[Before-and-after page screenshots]
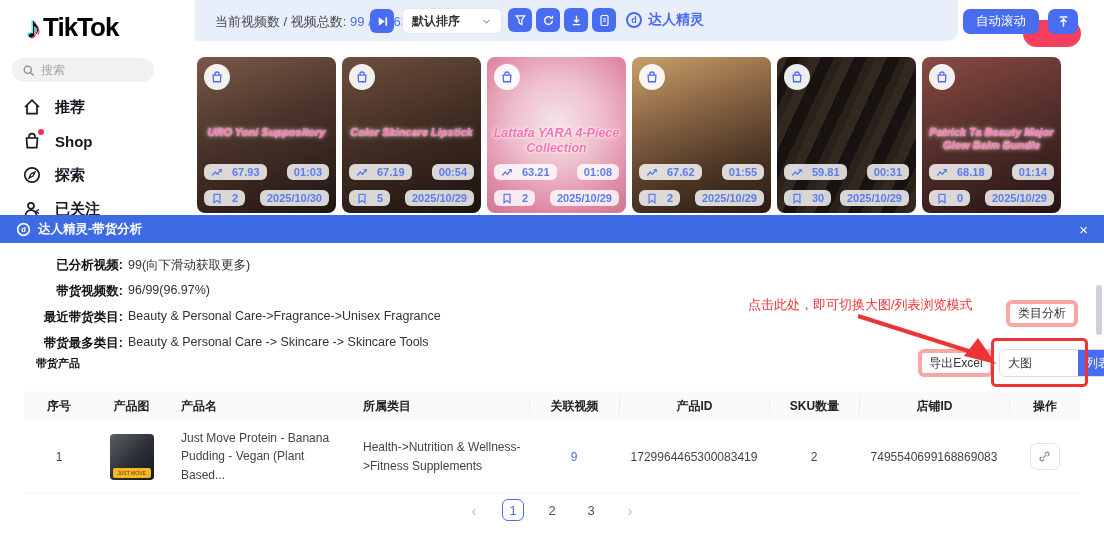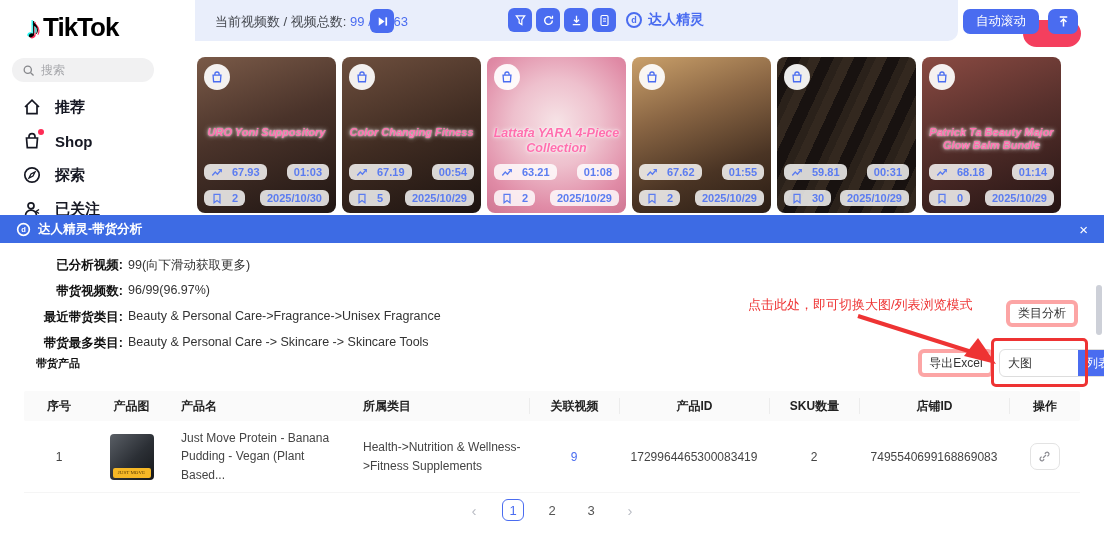--- a/index.html
+++ b/index.html
@@ -98,21 +98,21 @@
   .annotation { position:absolute; left:748px; top:81px; font-size:13px; color:#ee3333; white-space:nowrap; }
   .arrow-svg { position:absolute; left:840px; top:95px; width:170px; height:62px; pointer-events:none; }
   .scroll-thumb { position:absolute; left:1096px; top:70px; width:6px; height:50px; border-radius:3px; background:#cdd0d8; }
 
   
   .table { position:absolute; left:24px; top:176px; width:1056px; }
   .t-head { display:flex; height:30px; background:#fafafa; align-items:center; border-radius:2px; }
   .t-head .cell { font-size:12px; font-weight:bold; color:#222; }
   .t-row { display:flex; min-height:72px; align-items:center; border-bottom:1px solid #f5f5f5; }
   .cell { display:flex; align-items:center; justify-content:center; text-align:center; font-size:12px; color:#444; }
-  .c0{width:70px;} .c1{width:75px;font-family:Liberation Serif, serif;} .c2{width:180px; justify-content:flex-start; text-align:left; padding-left:12px;}
+  .c0{width:70px;} .c1{width:75px;} .c2{width:180px; justify-content:flex-start; text-align:left; padding-left:12px;}
   .c3{width:180px; justify-content:flex-start; text-align:left; padding-left:14px;}
   .c4{width:90px;} .c5{width:150px;} .c6{width:90px;} .c7{width:150px;} .c8{width:71px;}
   .t-head .c4,.t-head .c5,.t-head .c6,.t-head .c7,.t-head .c8 { border-left:1px solid #ececec; height:16px; }
   .wrap2 { line-height:1.55; }
   .video-link { color:#4a6cf0; cursor:pointer; }
   .prod-thumb { width:44px; height:46px; border-radius:4px; overflow:hidden; position:relative;
                 background:linear-gradient(135deg,#5a5f66 0%,#2b2f35 55%,#15171a 100%); }
   .prod-thumb .strip { position:absolute; left:3px; right:3px; bottom:2px; height:10px; background:#f6b826;
                        border-radius:2px; font-size:5px; color:#5a3b00; display:flex; align-items:center; justify-content:center; }
   .op-btn { width:30px; height:27px; background:#fff; border:1px solid #e3e3e3; border-radius:7px; cursor:pointer;
@@ -181,20 +181,26 @@
     <div class="count-wrap">
       <span>当前视频数 / 视频总数:</span>
       <span class="count-val">99 / 1,763</span>
     </div>
     <button class="icon-btn skip-btn">
       <svg viewBox="0 0 18 18">
           <path d="M4.5 4 L11.5 9 L4.5 14 Z" fill="#fff"></path>
           <rect x="12.5" y="4" width="2" height="10" fill="#fff"></rect>
         </svg>
     </button>
+    <div class="sort-select">
+      <span class="sort-label">默认排序</span>
+      <svg viewBox="0 0 18 18" fill="none">
+          <path d="M4 6.5 L9 11.5 L14 6.5" stroke="#999" stroke-width="1.8"></path>
+        </svg>
+    </div>
     <div class="tool-icons" id="tool-icons">
         <button class="icon-btn">
           <span style="display: flex;">
             <svg viewBox="0 0 18 18" fill="none">
               <path d="M4 3.5 H14 L10.6 8.2 V13.8 L7.4 11.8 V8.2 Z" stroke="#fff" stroke-width="1.5"></path>
             </svg>
           </span>
         </button>
         <button class="icon-btn">
           <span style="display: flex;">
@@ -269,21 +275,21 @@
       </div>
       <div class="card card-1">
         <div class="bag-bubble">
           <span style="display: flex; width: 14px;">
             <svg viewBox="0 0 16 16" fill="none">
               <path d="M3.5 5.8 H12.5 L11.9 13.4 H4.1 Z" stroke="currentColor" stroke-width="1.5"></path>
               <path d="M5.6 5.8 V4.7 a2.4 2.4 0 0 1 4.8 0 V5.8" stroke="currentColor" stroke-width="1.5"></path>
             </svg>
           </span>
         </div>
-        <div class="card-title">Color Changing Fitness</div>
+        <div class="card-title">Color Skincare Lipstick</div>
         <div class="badge b-score">
           <span style="display: flex;">
             <svg viewBox="0 0 14 12" fill="none">
               <path d="M1.5 9.5 L5 5.5 L7.5 8 L12 2.5" stroke="currentColor" stroke-width="1.6"></path>
               <path d="M8.8 2.5 H12 V5.7" stroke="currentColor" stroke-width="1.4"></path>
             </svg>
           </span>
           <span>67.19</span>
         </div>
         <div class="badge b-dur">00:54</div>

*YOUR INSTRUCTIONS*: Identify the lines above that contain the word "solid", then copy them.

*EXERCISE SOLUTION*:
   .t-row { display:flex; min-height:72px; align-items:center; border-bottom:1px solid #f5f5f5; }
   .t-head .c4,.t-head .c5,.t-head .c6,.t-head .c7,.t-head .c8 { border-left:1px solid #ececec; height:16px; }
   .op-btn { width:30px; height:27px; background:#fff; border:1px solid #e3e3e3; border-radius:7px; cursor:pointer;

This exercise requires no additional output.